(Source data begins)

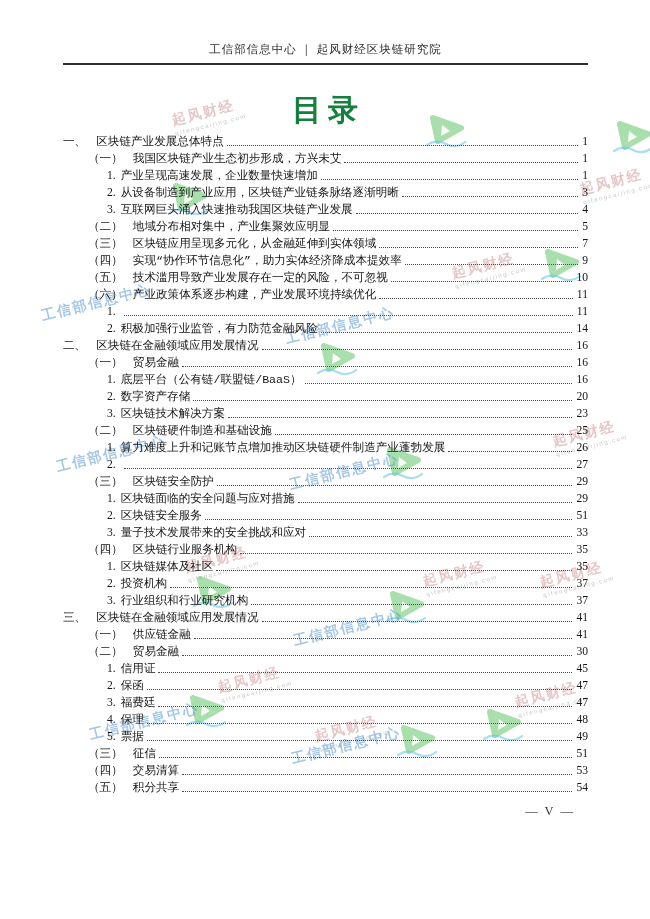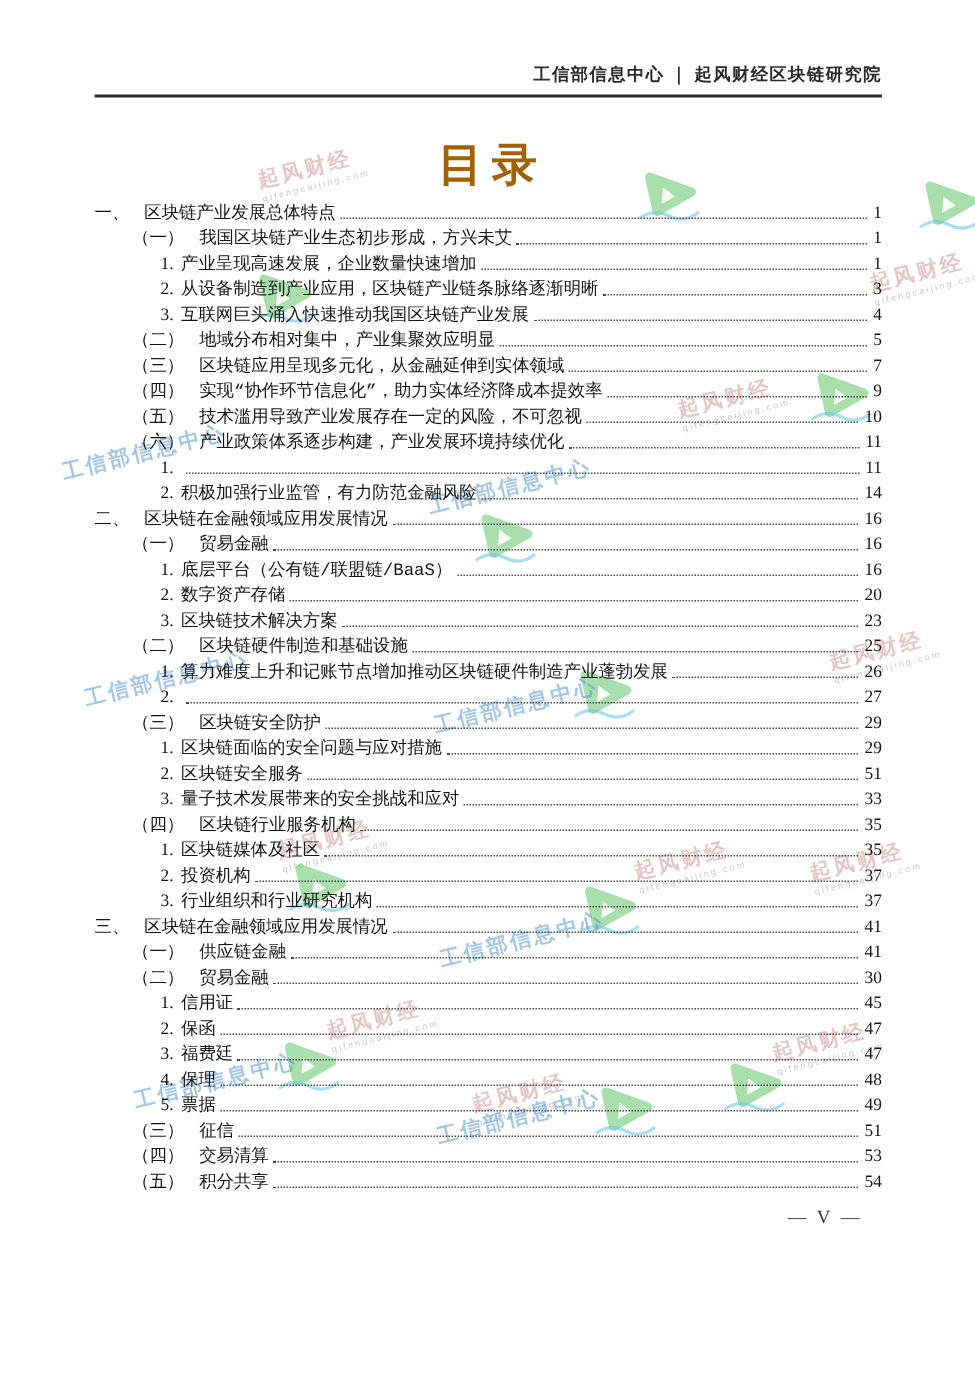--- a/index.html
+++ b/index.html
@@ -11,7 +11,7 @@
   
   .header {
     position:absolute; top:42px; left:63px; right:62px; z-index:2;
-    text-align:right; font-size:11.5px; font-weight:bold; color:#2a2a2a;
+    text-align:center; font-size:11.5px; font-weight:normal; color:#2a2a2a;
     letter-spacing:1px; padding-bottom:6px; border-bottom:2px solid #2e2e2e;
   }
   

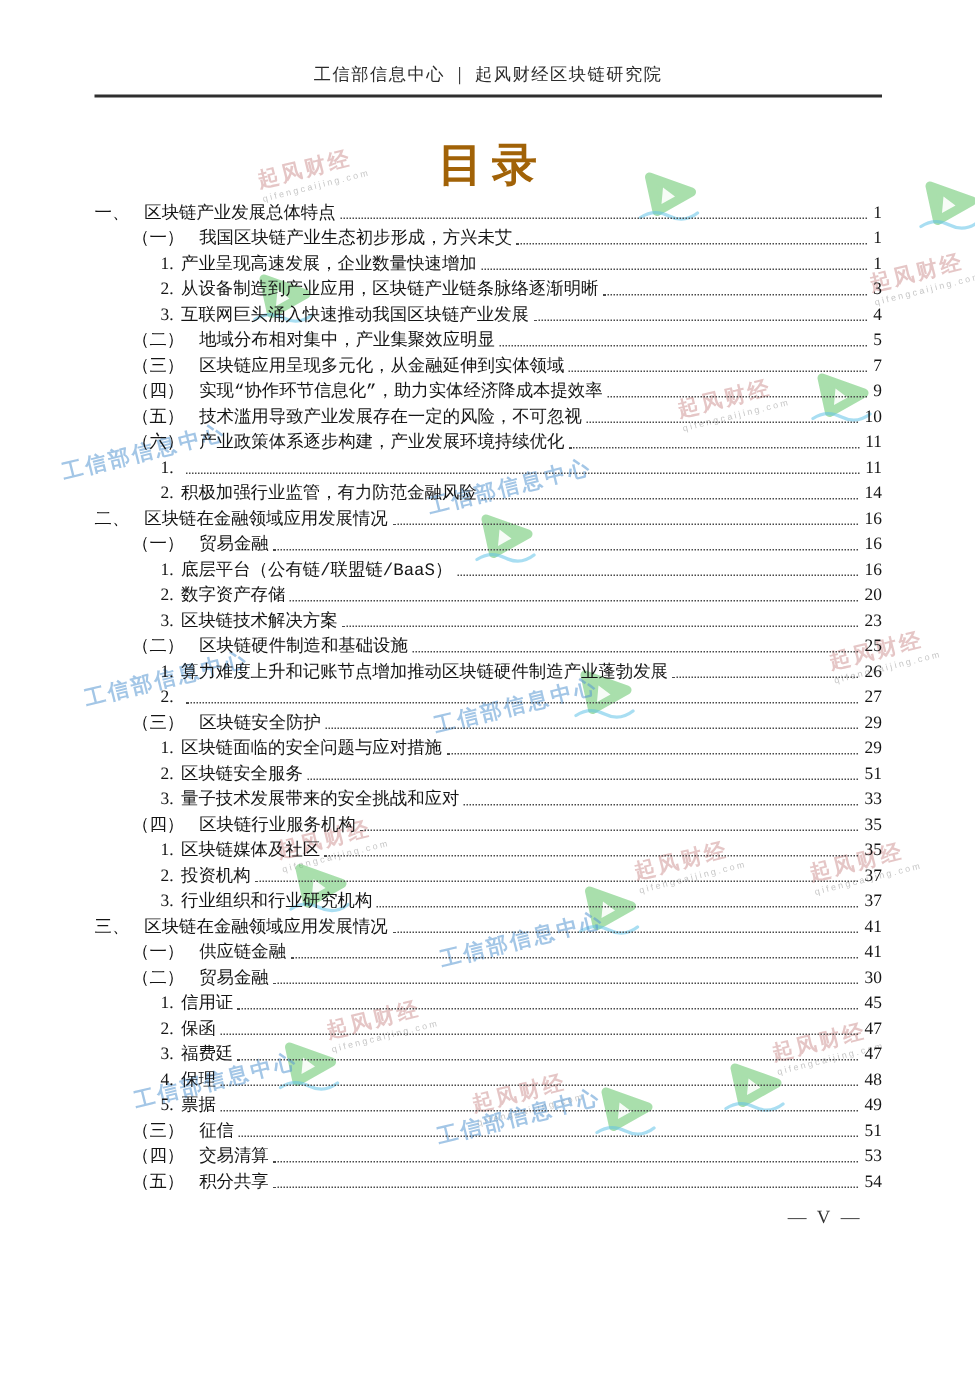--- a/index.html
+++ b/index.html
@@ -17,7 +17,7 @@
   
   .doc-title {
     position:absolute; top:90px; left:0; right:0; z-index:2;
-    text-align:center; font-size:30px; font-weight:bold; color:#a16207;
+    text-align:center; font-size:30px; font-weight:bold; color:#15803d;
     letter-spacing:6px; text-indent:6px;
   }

(Source data ends)

Work item: Return every line of the data above in which "size" appears.

Problem solution:
-    text-align:right; font-size:11.5px; font-weight:bold; color:#2a2a2a;
+    text-align:center; font-size:11.5px; font-weight:normal; color:#2a2a2a;
-    text-align:center; font-size:30px; font-weight:bold; color:#a16207;
+    text-align:center; font-size:30px; font-weight:bold; color:#15803d;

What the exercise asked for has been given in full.